Kenny denies intervention on job amid new crony row
Taoiseach Enda Kenny has denied having any role in the appointment of a retired principal from his home town of Castlebar to the Governing Authority board of University College Dublin.
It emerged yesterday that three so-called Government "cronies" have been appointed to the board of UCD by current Education Minister Jan O'Sullivan and her predecessor Ruairi Quinn.
The three appointed were Dr Vincent McHale, former principal of St Patrick's Boys School in Castlebar; Pat Nugent a Fine Gael Councillor from Waterford and Labour Dublin City Councillor Dermot Lacey.
Both the Department of the Taoiseach and the Department of Education repeatedly refused to clarify how Dr McHale's name came to be considered by Ms O'Sullivan or whether Mr Kenny mentioned Dr McHale's name to her.
Mr Kenny's spokesman said Dr McHale was eminently qualified for the post.
"The Taoiseach has no involvement in the appointments of this kind. The Taoiseach allows his ministers freedom to make their appointments," Mr Kenny's spokesman said.
However, other government sources have suggested otherwise. When asked how Dr McHale's name came to be included, one government source said: "He is from Mayo."
Dr McHale is a well-known figure in Castlebar, having become the first lay principal of St Patrick's in 1995 until his retirement.
He is said to be well known to Mr Kenny but is said not to be "overtly political".
Ms O'Sullivan, who was very vocal in her criticism of the John McNulty appointment recently, appointed Dr McHale and Mr Nugent last week.
"The minister believes the nominees are all suitably qualified and were appointed in accordance with university act," her spokesman said.

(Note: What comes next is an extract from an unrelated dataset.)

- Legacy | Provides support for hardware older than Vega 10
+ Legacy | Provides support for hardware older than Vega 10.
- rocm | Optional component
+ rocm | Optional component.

"However, she wants to see a public process for all nominations and appointments and she instructed that to be done with future nominations and appointments," he added.

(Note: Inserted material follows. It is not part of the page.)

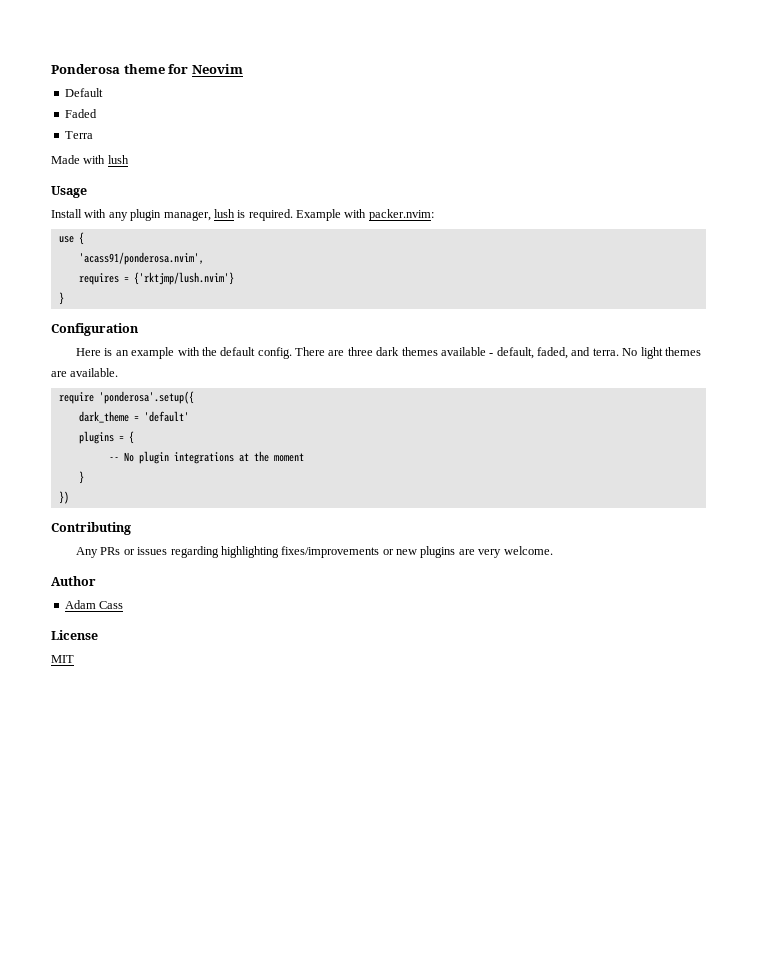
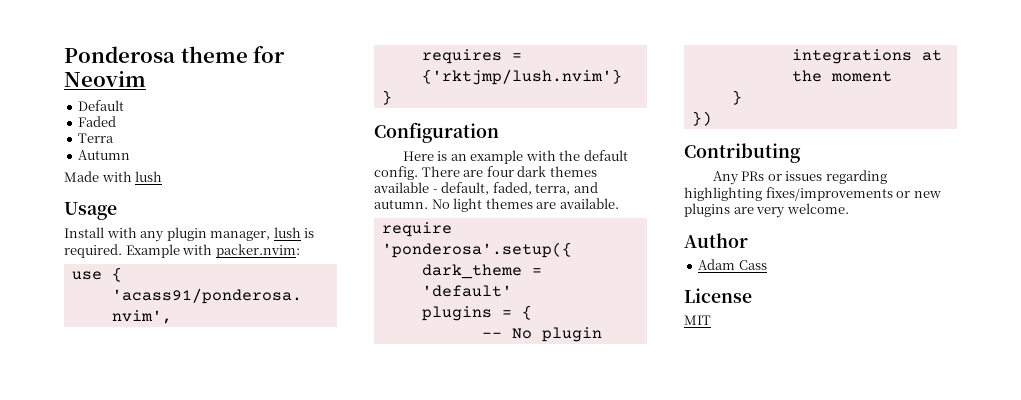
+ Autumn
- There are three dark themes available - default, faded, and terra.
+ There are four dark themes available - default, faded, terra, and autumn.

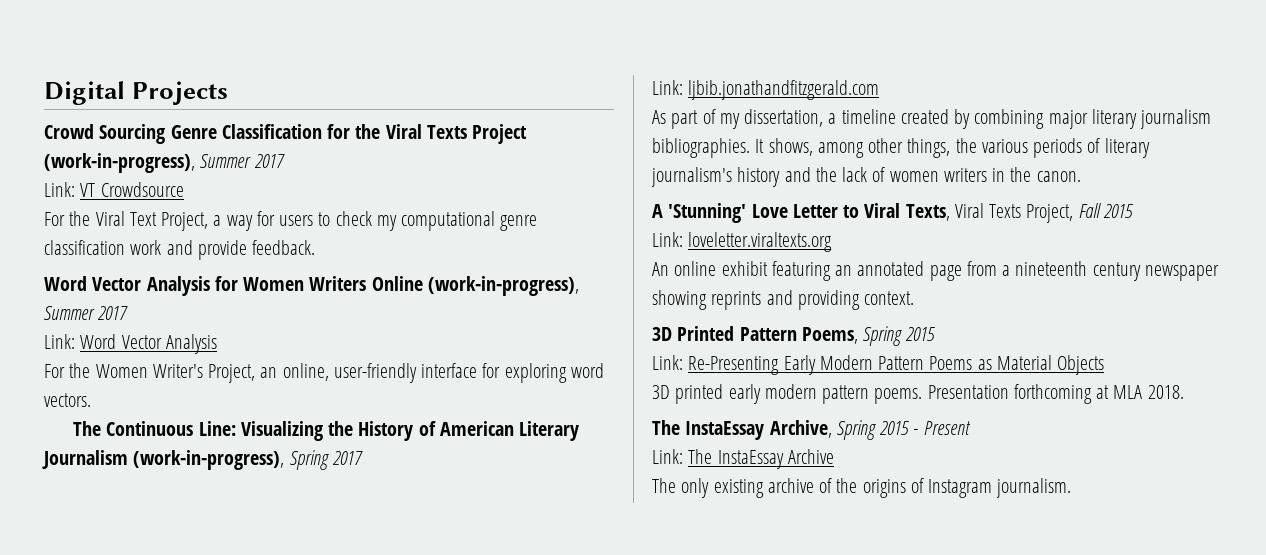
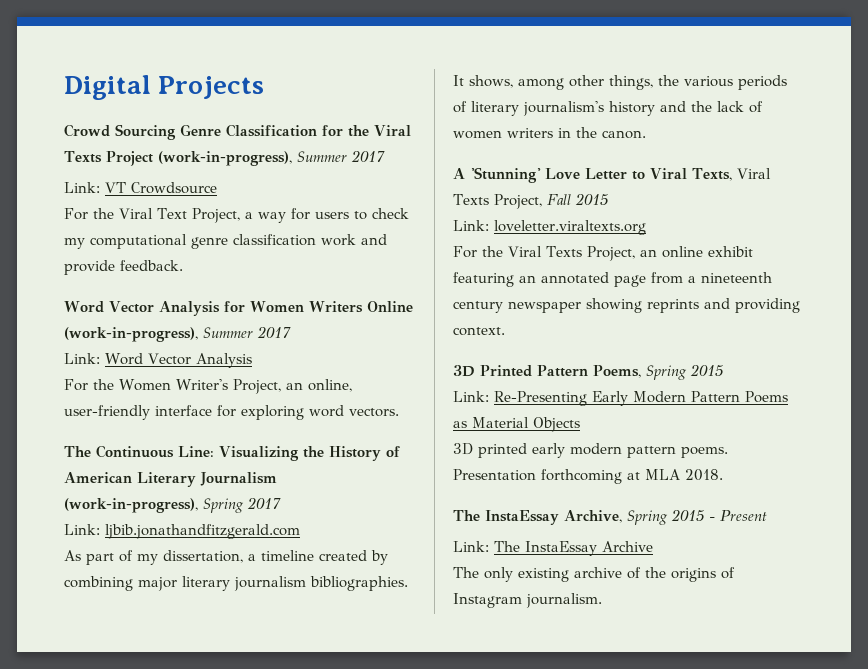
- An online exhibit featuring an annotated page from a nineteenth century newspaper showing reprints and providing context.
+ For the Viral Texts Project, an online exhibit featuring an annotated page from a nineteenth century newspaper showing reprints and providing context.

Repeated attempts to contact Dr McHale yesterday were unsuccessful.
Another of three candidates, Cllr Lacey, insisted he is "no crony" and asked to be considered given he is a representative in the local area.

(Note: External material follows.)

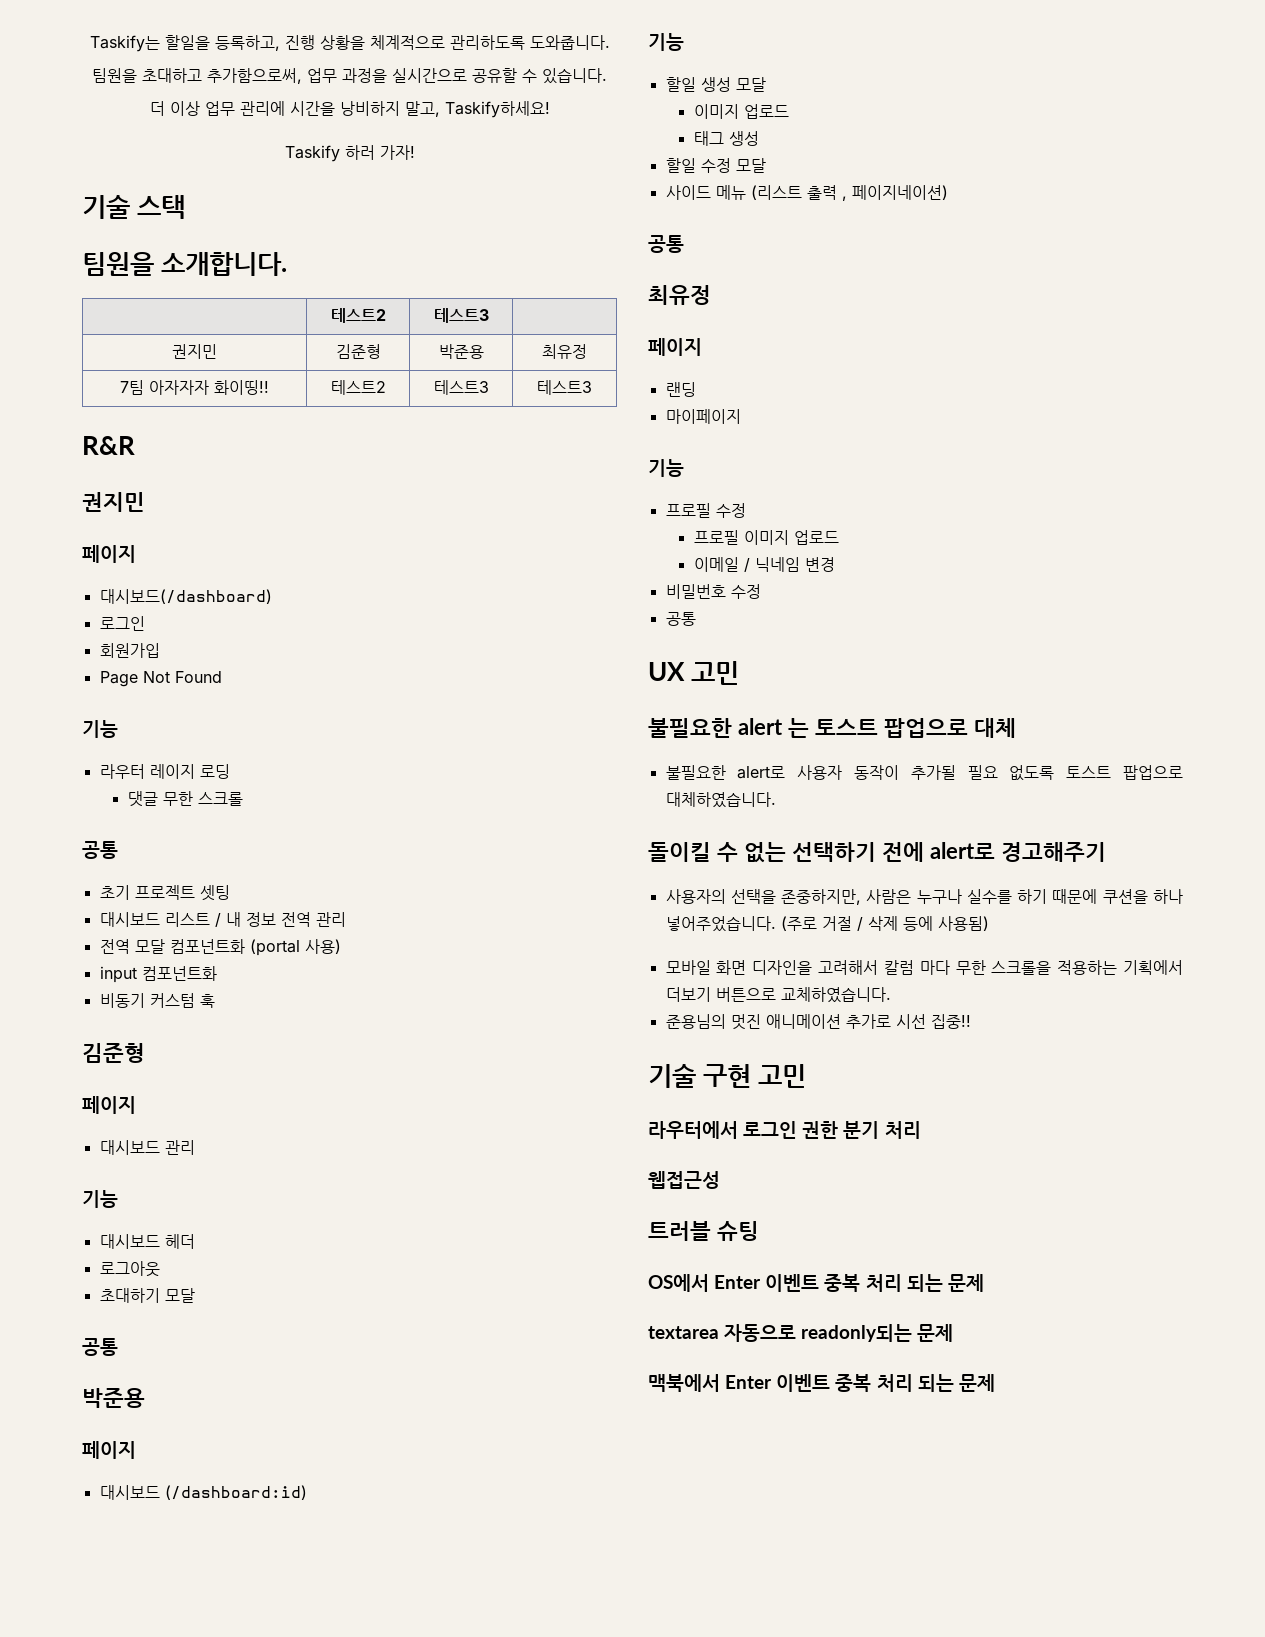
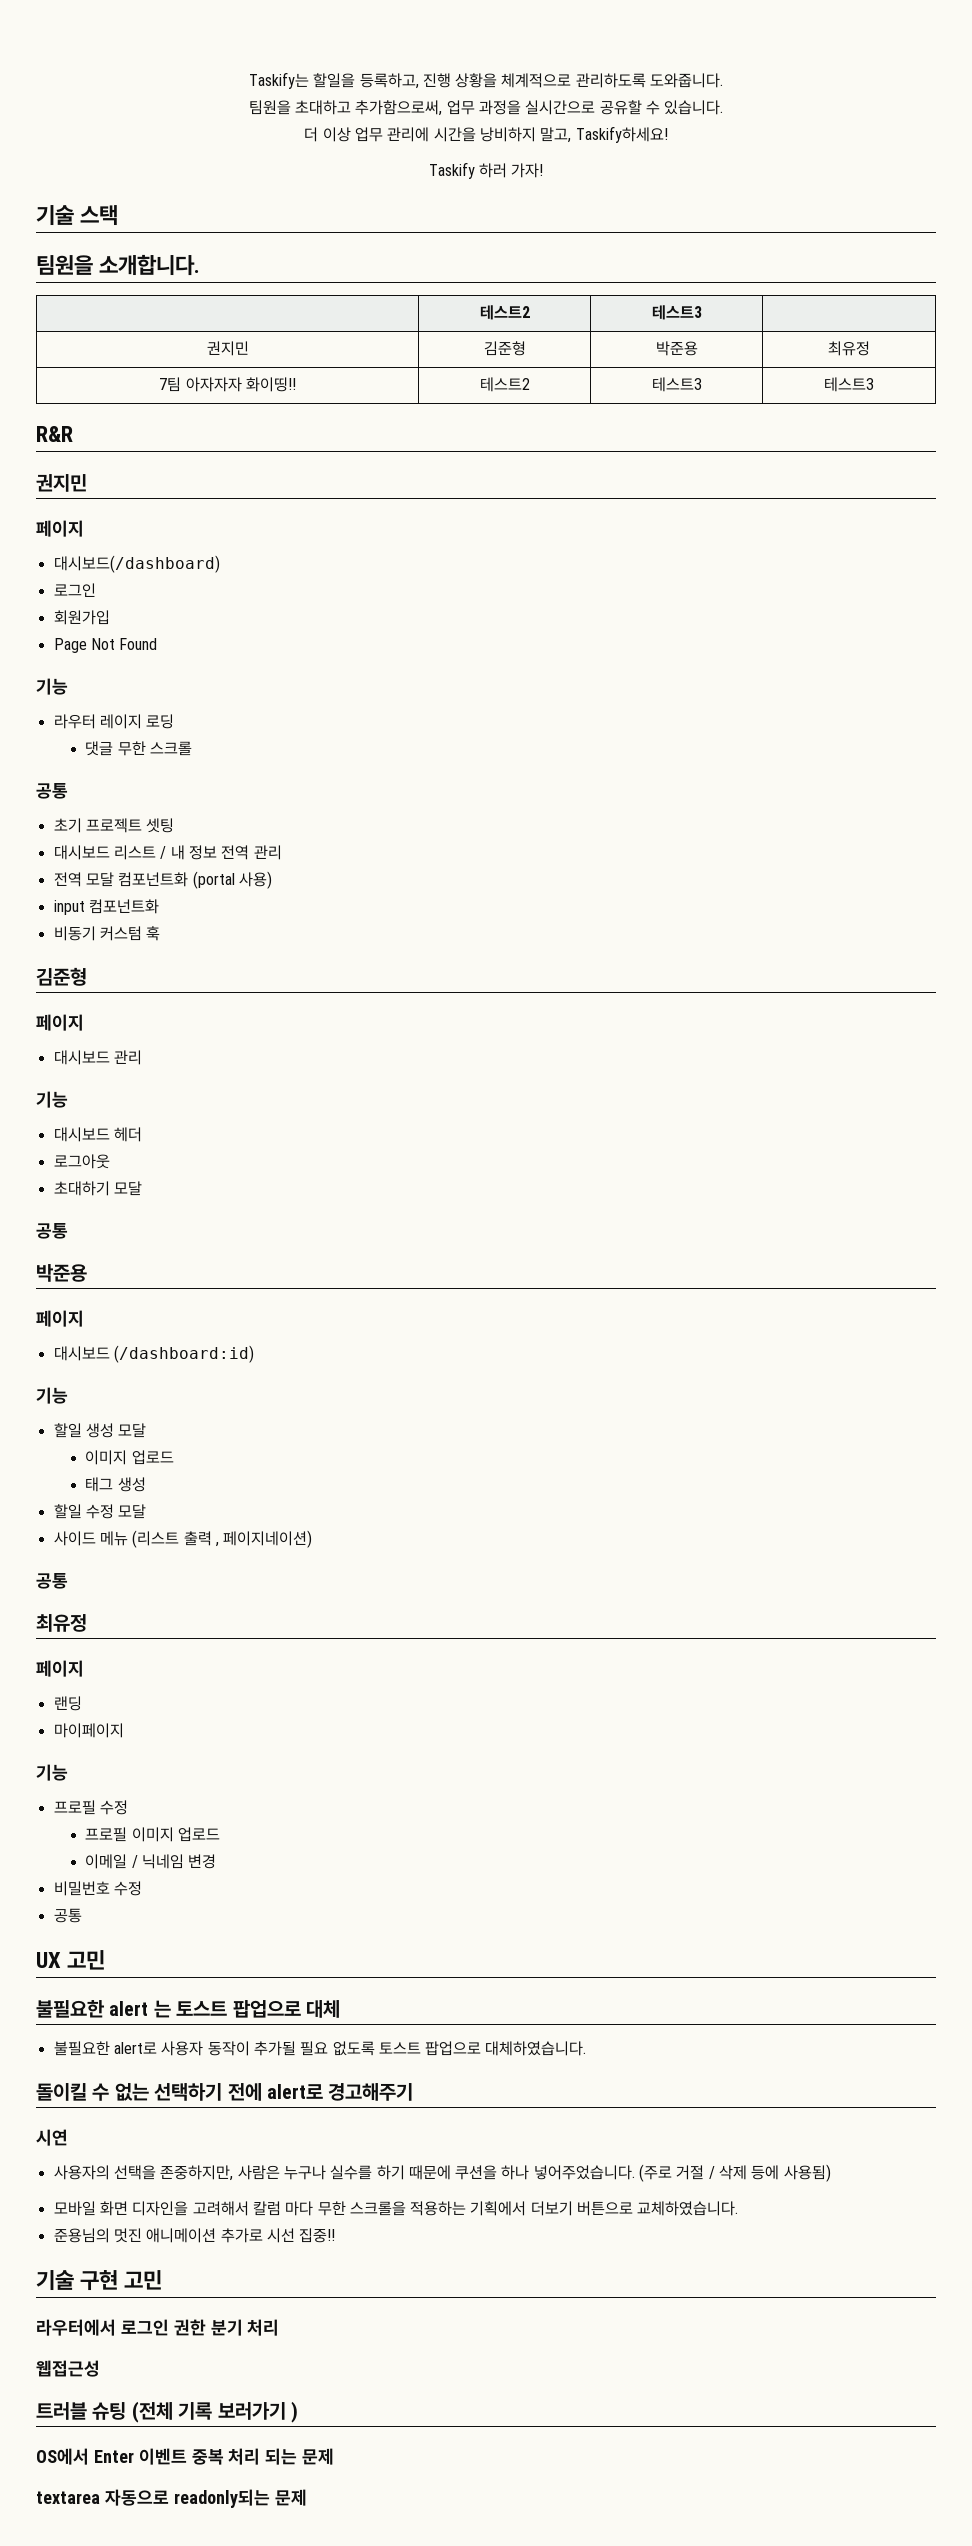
+ 시연
- 트러블 슈팅
+ 트러블 슈팅 (전체 기록 보러가기 )
- 맥북에서 Enter 이벤트 중복 처리 되는 문제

Cllr Lacey, who sits on Dublin City Council, speaking to the Irish Independent, said he strongly objected to being labelled a crony.
"I am no crony. I have been in the Labour Party for many years. This is the first time I have ever sought to be appointed or ever appointed to any post," he said.
He said he was motivated to apply for the post as he lives nearby to the college and wanted to improve its relationship with the local community.
Mr Lacey's comments come amid fresh calls for John McNulty to pull out of the upcoming Seanad by-election. Fianna Fail Senator Averil Power said Mr McNulty should withdraw his name from the race.
Labour leader Joan Burton is expecting all of her TDs and Senators to support Mr McNulty's nomination as the Government candidate.
The warning comes as it was reported that about 10 Labour TDs are likely to abstain from the vote.
Speaking on RTE's The Week In Politics, junior minister Kevin Humphreys said the episode had not played out well for Mr Kenny.
"He certainly made a mistake, it was not his finest hour but he has accepted responsibility for it." Despite this, Mr Humphreys said he would be supporting Mr McNulty's candidacy.
Fine Gael TD Eoghan Murphy said: "I know it looks bad. If he was appointed to the board of IMMA to boost his credentials, then that is a disgrace."